-------- Data extract

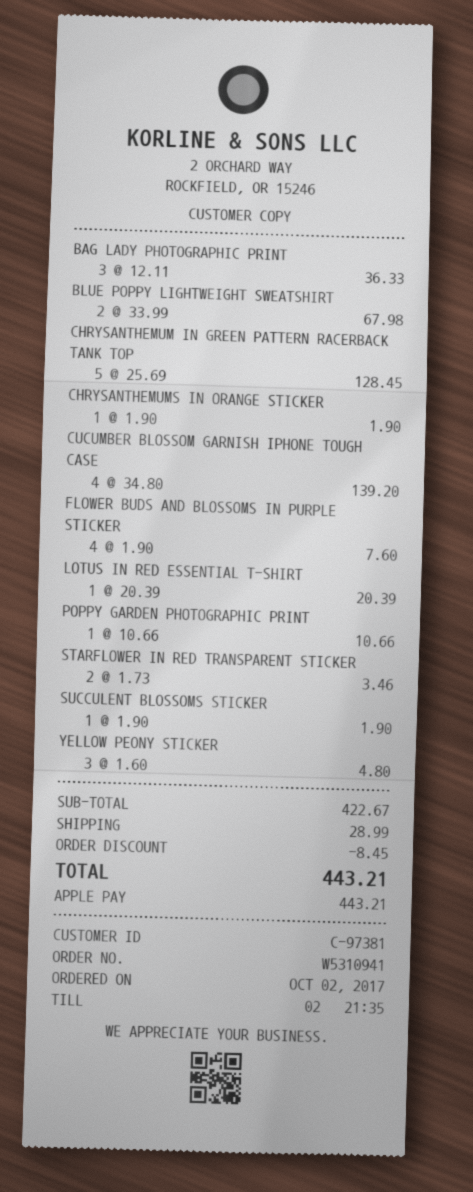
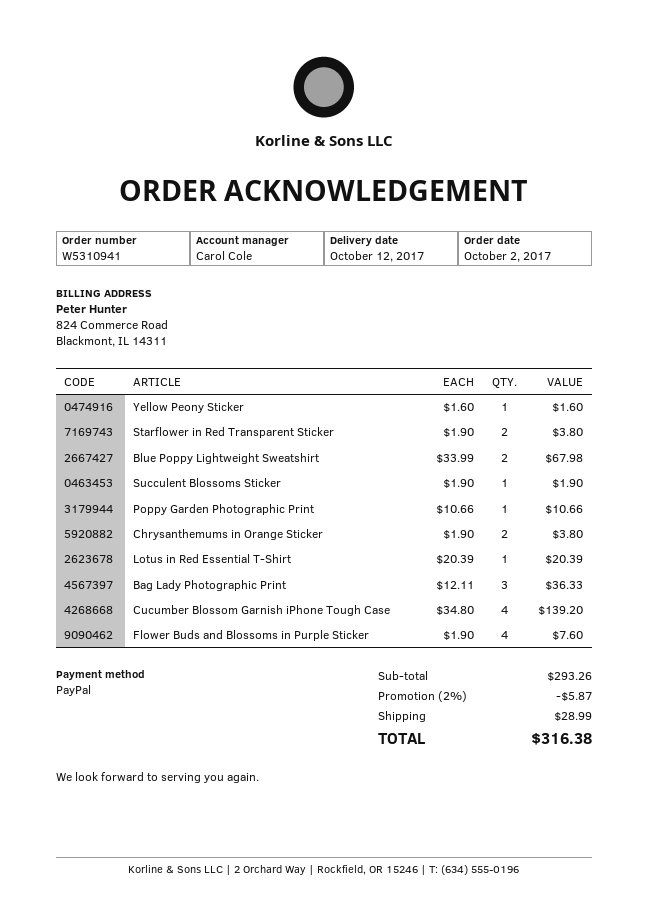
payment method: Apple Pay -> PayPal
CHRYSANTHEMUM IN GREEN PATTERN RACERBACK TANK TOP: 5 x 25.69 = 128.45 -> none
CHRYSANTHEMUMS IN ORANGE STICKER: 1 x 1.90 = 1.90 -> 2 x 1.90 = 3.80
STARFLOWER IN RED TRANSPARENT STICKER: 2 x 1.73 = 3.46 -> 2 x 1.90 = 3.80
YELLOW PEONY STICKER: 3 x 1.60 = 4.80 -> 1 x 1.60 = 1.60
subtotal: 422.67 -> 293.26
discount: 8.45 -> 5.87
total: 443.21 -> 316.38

----------------

Try it:
All lines from the one with "YELLOW PEONY STICKER: 3" through the final line of the listing above are to be restated word for word; the lines before it are left out.

Result below:
YELLOW PEONY STICKER: 3 x 1.60 = 4.80 -> 1 x 1.60 = 1.60
subtotal: 422.67 -> 293.26
discount: 8.45 -> 5.87
total: 443.21 -> 316.38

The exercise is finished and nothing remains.